This is a splinter thread from the one I started on the window seal noise. Just so people can find / follow this issue more easily.
So to recap:
I've noticed that on long hill climbs, the IMA battery becomes depleted and stops assisting. This is expected and not a problem.
What happens next is that on part throttle while still climbing the long hill the IMA battery manager decides to start charging the IMA battery (at a rate of up to 50%). This causes the car to slow (as another 3.25hp is drained from the petrol engine on top of losing the 13hp assist).
On a 4% gradient motorway at about 55mph on cruise control in D (ECON on) mode the car started to slow and I had to use more gas and click down the manual gear shift to regain momentum while passing trucks in the crawler lane.
More recently, on a twisty single carriageway road with 4 people in the car and climbing a long 16% gradient, the assist ran out but the car did not force charge this time as I was nearly flooring the throttle. But this meant I accelerated up the hill too much and so I had to back off to about 70% throttle, whereupon the battery manager decided to start force charging the IMA battery and so the car slowed down and I had to increase throttle to nearly maximum again. This caused the force charge to stop but the car speeded up too much and so I backed off... and so on in a cycle.
I took the car to my local dealer and they checked it out and reported "no fault". Talking to the technician, he agreed to escalate it to Honda (UK).

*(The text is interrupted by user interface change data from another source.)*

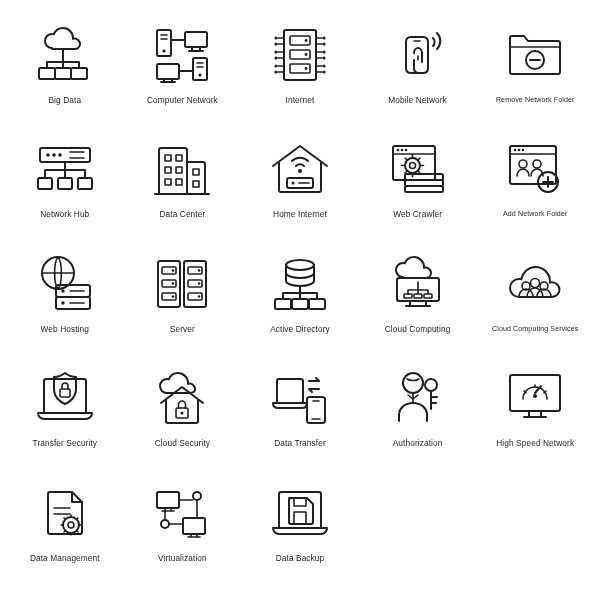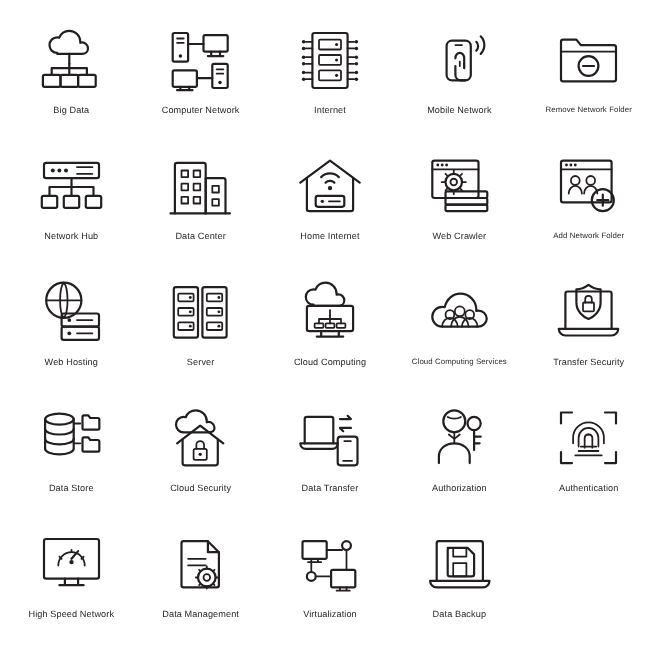"Active Directory" div.cell { html: none -> <div> <div> <svg> <ellipse></ellipse> <path></path> <path></path> <path></path> <path></path> <path></path> <rect></rect> <rect></rect> <rect></rect> </svg> </div> <div>Active Directory</div> </div> }
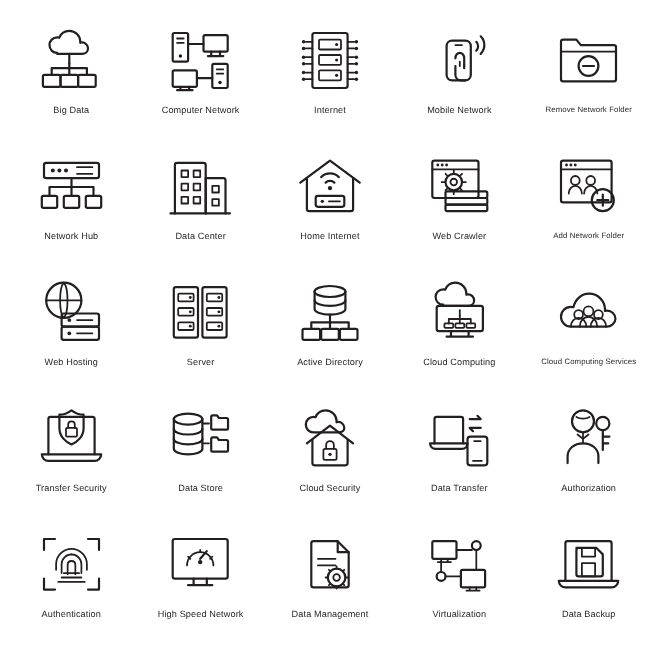"Data Store" div.cell { html: <div> <div> <svg> <ellipse></ellipse> <path></path> <path></path> <path></path> <path></path> <path></path> <path></path> </svg> </div> <div>Data Store</div> </div> -> none }
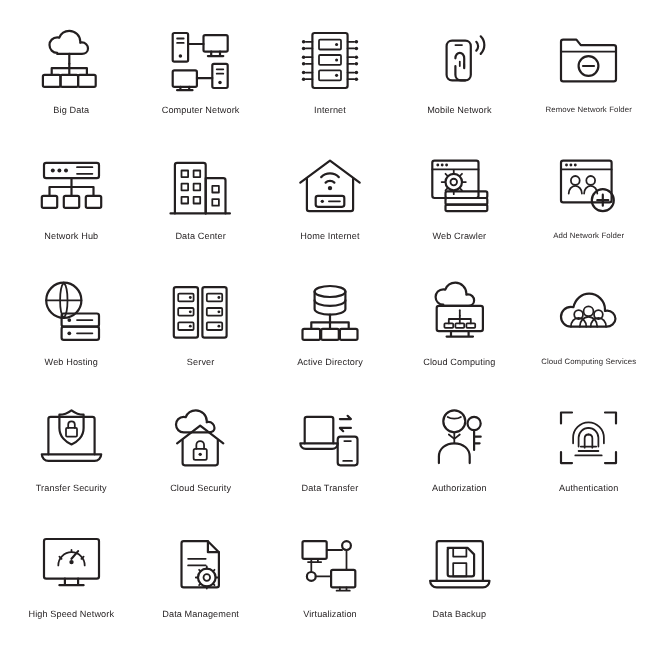"Authentication" div.cell { html: <div> <div> <svg> <path></path> <path></path> <path></path> <path></path> <path></path> <path></path> <path></path> </svg> </div> <div>Authentication</div> </div> -> none }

Simultaneously, I sent an e-mail to Honda (UK) about the issue.
The technician confirmed there were no updates / recalls out for the Insight but that if there is a firmware update, it can be downloaded to the car by the dealer with their diagnostic computer.
So, now we're up to date...
I received a couple of calls from Honda today. The genuinely knowledgeable and helpful guy asked me about the details of the phenomenon and said he hadn't come across it but went to talked to a technician about it.
He called back about 20 mins later and the verdict was that it is normal behaviour as the battery manager doesn't
ever want to let the IMA battery stray outside its charge limits of 20-80%. If it gets close to 20% and you aren't at or near 100% throttle, then it will force charge.
This sort of fits with the other discovery that the engine will give you full power even in ECON mode when you floor it (power output is only limited and throttle response smoothed below about 90% throttle position). Following the logic of "if you floor it then temporarily abort ECON mode", it makes sense that it would also temporarily abort force charging to give you maximum power (even if assist isn't available yet).
It can get caught out by lots of light and fairly constant throttle position driving on flat ground followed by continued part throttle gentle hill climbing. If you increase throttle setting dramatically when hill climbing to accelerate, then it may realise that its climbing a hill from the sudden change in engine load (provided you're at or near 100% throttle) and so decide to temporarily abort force charge. If you back off, it assumes that you are reaching flat ground and so resumes force charging until the IMA battery has recovered enough charge to usefully provide assistance again (e.g. for a standing start or another burst of full power assist). If the battery is charged enough, it should stop force charging and either sit at zero for the rest of the hill or resume assisting for a while.
They reckoned that it was more fuel efficient to run the engine at higher load all the time (so use wide open throttle without assist or force charge on part throttle, causing the driver to increase throttle more towards wide-open). This way the engine operates more of the time at its efficient range and the IMA battery can store the excess and save it for later (when the extra hp or torque is required).
So he reckoned it was best to cruise on the flat at 55mph, attack the hill at 60-70mph (in the M25 scenario) to coax the system into not force charging and then ease off back to 55mph at the summit so that then it could force charge on the flat or regen going down the other side (if there is one... the M25 reaches a summit and then there's a plateau).
He said he'd still look into it some more and try out a couple of Insights they have and get a couple of colleagues to try it out too and see if he can investigate the behaviour (what happens at various throttle settings at or near the low battery threshold). They've got a system that can interface to the car while its driving and it can record variables and then store / replay them on time graphs on the laptop to see what the car was doing during a trip.
The fact that you can data log the car while it's running would be an interesting tool to have...
He suggested that I try it again and see if the MID power flow display and the charge/assist gauge agree during the phenomenon. It's a sunny afternoon so it might be time for a test drive
If I can figure a way to fix my little video camera so it can see the dash and the road at the same time I'll post a video. Might be useful if he comes back and says he couldn't replicate the issue.